While HCV infection is common, HCV treatment is rare in the HIV-HCV coinfected urban poor. Urban poor, nonwhite individuals are less likely to receive HCV testing and subspecialty referral than their white counterparts. Antibody-negative infection may complicate screening and diagnosis in HIV-infected persons. J

摘要

目的

在一个具有代表性的城市贫困HIV感染者队列中,测量丙型肝炎病毒(HCV)的流行率、发病率以及HCV治疗的启动情况。

设计

队列分析。

背景

无家可归者研究与医疗救助(REACH)队列是从旧金山的单人房间酒店、无家可归者收容所和免费午餐项目中识别出的HIV感染的边缘居住个体的系统样本。

参与者

对249名参与者进行了研究,随访时间中位数为28.9个月。
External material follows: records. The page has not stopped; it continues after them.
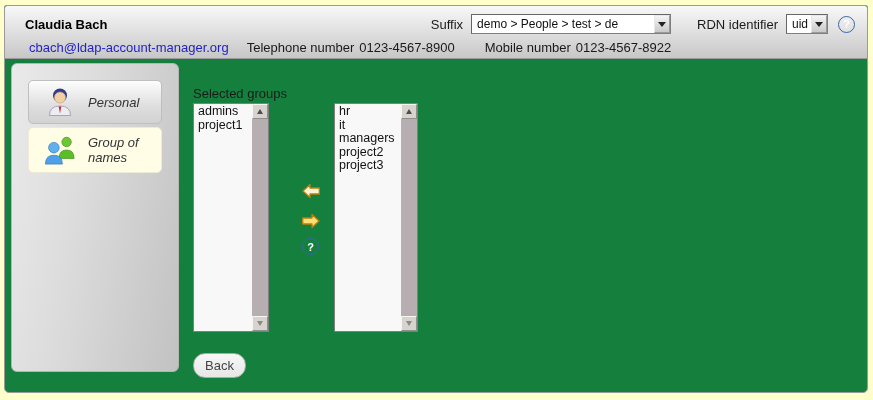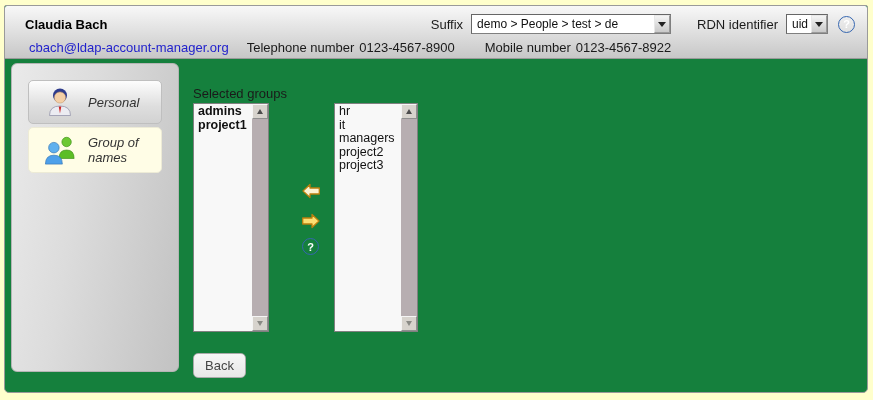--- a/index.html
+++ b/index.html
@@ -131,7 +131,7 @@
     </div>
 
     <div class="col-label" style="left:188px; top:80px;">Selected groups</div>
-    <div class="listbox" style="left:188px; top:97px; width:76px; height:229px;font-weight:bold;">
+    <div class="listbox" style="left:188px; top:97px; width:76px; height:229px;">
       <div class="items">
         <div class="litem">admins</div>
         <div class="litem">project1</div>

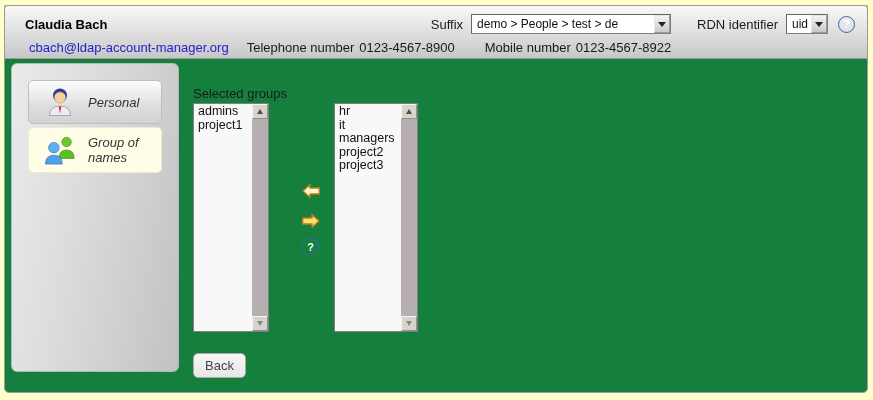--- a/index.html
+++ b/index.html
@@ -70,7 +70,7 @@
   .transfer-help { position:absolute; }
   .back-button { position:absolute; font-family:"Liberation Sans", sans-serif;
     font-size:13px; color:#444; background:linear-gradient(#f7f7f7,#e7e7e7);
-    border:1px solid #aaa; border-radius:5px; padding:4px 11px; cursor:pointer; }
+    border:1px solid #aaa; border-radius:12px; padding:4px 11px; cursor:pointer; }
 </style>
 </head>
 <body>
平均年龄为44岁(范围24至75岁,标准差8.4)。82%为男性,43%为非裔美国人,64%为终身注射吸毒者,24%在前一个月曾流落街头或住在收容所。

干预措施

我们通过结构化访谈测量HCV检测和治疗史;此外,对参与者进行HCV抗体(EIA - 2)检测并确认RNA病毒载量。

主要结果

基线时,172人(69.1%)HCV呈阳性,随访时182人(73.1%)HCV呈阳性,其中155人(62.2%)存在病毒血症。HCV阳性状态与注射吸毒、血清丙氨酸氨基转移酶升高、过去1年无家可归以及更严重的抑郁症状有关。整个队列中新HCV感染的发病率为每人年4.63%(95%置信区间,2.31至8.13),注射吸毒者中为每人年16.77%。HCV抗体阴性的HCV病毒血症的患病率为13.2%(10/76)。在控制了药物使用和其他混杂因素后,非白人接受HCV检测和专科转诊的可能性较小。68%(123/182)的人知道有治疗方法;然而,只有3.8%(7/182)或每人年1.16%的人接受了HCV治疗。

结论

虽然HCV感染很常见,但在HIV - HCV合并感染的城市贫困人口中,HCV治疗却很少见。城市贫困的非白人个体比白人个体接受HCV检测和专科转诊的可能性更小。抗体阴性感染可能会使HIV感染者的筛查和诊断复杂化。